What you should do: The number of lines in the records that include "position" is all you should give.

┌─ Data extracts

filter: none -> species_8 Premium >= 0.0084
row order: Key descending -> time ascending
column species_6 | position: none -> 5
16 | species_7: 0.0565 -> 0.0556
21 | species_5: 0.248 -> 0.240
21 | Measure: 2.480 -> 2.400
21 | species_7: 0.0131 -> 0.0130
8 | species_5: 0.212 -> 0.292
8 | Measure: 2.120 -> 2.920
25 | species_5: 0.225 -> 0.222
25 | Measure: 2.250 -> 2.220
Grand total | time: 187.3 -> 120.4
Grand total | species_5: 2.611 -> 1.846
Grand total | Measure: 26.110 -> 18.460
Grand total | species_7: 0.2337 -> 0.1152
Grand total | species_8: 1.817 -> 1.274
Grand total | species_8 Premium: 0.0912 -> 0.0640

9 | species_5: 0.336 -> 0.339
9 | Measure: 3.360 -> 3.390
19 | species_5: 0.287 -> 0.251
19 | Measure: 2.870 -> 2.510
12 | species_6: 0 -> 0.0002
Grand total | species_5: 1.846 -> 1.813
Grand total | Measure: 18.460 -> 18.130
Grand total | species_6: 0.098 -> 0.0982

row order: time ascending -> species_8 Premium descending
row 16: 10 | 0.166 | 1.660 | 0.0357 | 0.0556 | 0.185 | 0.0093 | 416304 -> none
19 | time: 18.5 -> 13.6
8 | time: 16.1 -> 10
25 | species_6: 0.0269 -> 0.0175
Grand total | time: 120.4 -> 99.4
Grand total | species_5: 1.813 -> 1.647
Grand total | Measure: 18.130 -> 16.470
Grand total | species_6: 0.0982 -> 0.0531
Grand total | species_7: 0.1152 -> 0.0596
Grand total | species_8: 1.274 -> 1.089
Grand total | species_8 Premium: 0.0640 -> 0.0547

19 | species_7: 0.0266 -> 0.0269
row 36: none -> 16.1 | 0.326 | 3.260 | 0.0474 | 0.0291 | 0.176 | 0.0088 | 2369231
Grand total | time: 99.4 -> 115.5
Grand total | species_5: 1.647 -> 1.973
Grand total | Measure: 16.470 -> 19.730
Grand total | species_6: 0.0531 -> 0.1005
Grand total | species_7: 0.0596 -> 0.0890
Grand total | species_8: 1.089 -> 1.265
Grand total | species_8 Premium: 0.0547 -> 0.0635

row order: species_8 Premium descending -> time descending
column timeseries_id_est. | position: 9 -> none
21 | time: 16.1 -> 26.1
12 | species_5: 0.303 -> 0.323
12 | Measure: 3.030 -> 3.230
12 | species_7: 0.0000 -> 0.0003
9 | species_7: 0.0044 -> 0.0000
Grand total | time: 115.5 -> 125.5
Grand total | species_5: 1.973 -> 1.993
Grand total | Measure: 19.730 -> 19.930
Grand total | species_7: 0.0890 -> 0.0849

└─

Solution for this task: 2